About four years ago, then-reporter Mike Castellucci walked into a news interview with only two pieces of equipment — a microphone and his cell phone.
After assuring the visibly underwhelmed interviewee that he was indeed the reporter from Channel 8 in Dallas, Castellucci filmed, produced, wrote and edited his first iPhone news segment. His iPhone work would soon gain him worldwide attention and industry recognition, including two Edward R. Murrow awards, an Associated Press award, the TEGNA Innovative Storyteller award and 22 Emmys.
The Digital Landscape
With the prevalence of social media and the ability to instantly record and share news on various platforms, Castellucci, journalism professor of practice, says that today, everyone is a journalist.
“A tragedy happens and you will see it from hundreds of people,” said Castellucci. “Are they using it like I am? Not yet, but maybe that’s coming.”
While everyone can be a journalist, that doesn’t mean that everyone can be a good one. Castellucci has figured out how to use the technology readily available to him in ways that no one else had previously thought possible.

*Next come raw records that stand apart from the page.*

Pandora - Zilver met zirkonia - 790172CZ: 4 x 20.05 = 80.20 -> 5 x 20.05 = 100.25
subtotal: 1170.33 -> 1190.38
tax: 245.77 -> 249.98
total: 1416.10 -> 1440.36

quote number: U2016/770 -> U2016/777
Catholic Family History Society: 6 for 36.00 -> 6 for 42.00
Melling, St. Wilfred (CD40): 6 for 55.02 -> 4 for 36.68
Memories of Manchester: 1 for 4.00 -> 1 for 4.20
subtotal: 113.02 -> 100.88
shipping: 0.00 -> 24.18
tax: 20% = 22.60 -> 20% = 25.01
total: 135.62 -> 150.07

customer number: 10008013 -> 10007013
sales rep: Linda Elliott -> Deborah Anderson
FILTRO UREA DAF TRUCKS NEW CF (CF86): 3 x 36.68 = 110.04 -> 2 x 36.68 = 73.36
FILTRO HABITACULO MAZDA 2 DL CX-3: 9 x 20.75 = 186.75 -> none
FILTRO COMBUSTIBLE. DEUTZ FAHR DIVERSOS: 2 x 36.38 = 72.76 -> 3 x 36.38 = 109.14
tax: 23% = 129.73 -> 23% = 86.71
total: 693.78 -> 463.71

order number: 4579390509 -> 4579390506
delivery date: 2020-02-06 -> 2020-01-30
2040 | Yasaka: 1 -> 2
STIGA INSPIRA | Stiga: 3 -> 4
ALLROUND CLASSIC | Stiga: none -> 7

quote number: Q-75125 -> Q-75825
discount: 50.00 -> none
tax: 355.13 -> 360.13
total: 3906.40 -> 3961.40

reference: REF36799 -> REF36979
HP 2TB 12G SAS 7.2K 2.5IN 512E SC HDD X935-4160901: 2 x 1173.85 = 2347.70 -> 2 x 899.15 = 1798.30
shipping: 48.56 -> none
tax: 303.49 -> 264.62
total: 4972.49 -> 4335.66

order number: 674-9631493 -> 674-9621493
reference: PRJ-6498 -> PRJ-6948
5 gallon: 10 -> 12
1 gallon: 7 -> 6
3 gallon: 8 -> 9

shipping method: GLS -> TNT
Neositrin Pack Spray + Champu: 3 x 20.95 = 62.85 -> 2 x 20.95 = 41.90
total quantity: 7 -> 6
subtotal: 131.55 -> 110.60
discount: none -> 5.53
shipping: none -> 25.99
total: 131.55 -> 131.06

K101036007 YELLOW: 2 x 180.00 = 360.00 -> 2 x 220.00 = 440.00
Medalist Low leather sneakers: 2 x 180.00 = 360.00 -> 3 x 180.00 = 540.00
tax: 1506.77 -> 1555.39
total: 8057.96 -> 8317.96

“We can all recognize video from our phones,” said Castellucci. “Why is that? Because it’s always shaky and we’re always behind the camera so the audio isn’t very good. If you just take layers of perception and put the phone on a tripod, put a nice microphone on it, write a good story and shoot it like you would be shooting a documentary or a news program... All of a sudden those layers of perception add up.”
Castellucci has mastered keeping his tech accessories to a minimum. Instead of a two-person camera crew, Castellucci creates his stories with a lighter load. He uses a BeastGrip smartphone rig and wide angle lens, a microphone and a small tripod that he refers to as his “poor man steady cam,” as it adds weight and steadies the camera, giving the overall video a more professional quality.
A Storytelling Pro
While technology might be continuously evolving, Castellucci says that the one thing that won’t change about the news industry is the importance of storytelling.
“I think the news business got away from storytelling in the ’80s and ’90s,” said Castellucci. “They were too concerned with automobile crashes and murders. But all anybody wants is a story. It could be a hard story, consumer story, feature story or profile, but if it’s not interesting, if you can’t write an engaging story, if it’s not emotional, then it’s just flat.”
Castellucci is putting his storytelling capabilities to the test while working on his third Phoning It In show. This time, the theme is small towns. The finished project will include segments on Golden Harvest in Old Town, Lansing and the Steam Railroading Institute in Owosso (which just won an Emmy) with the idea that every small town has a story. The show will air in all of the Texas markets and on WKAR in the near future.
At ComArtSci’s J-School, Castellucci teaches students about iPhone broadcast reporting, writing, interviewing and hosting. Ultimately, he hopes that his students will see their cell phones as more than just a social media gadget.
“I just hope they come away with a better knowledge of how to view it as a broadcast instrument and not just the thing that’s constantly in their pocket,” said Castellucci. “I want them to be able to tell stories with it.”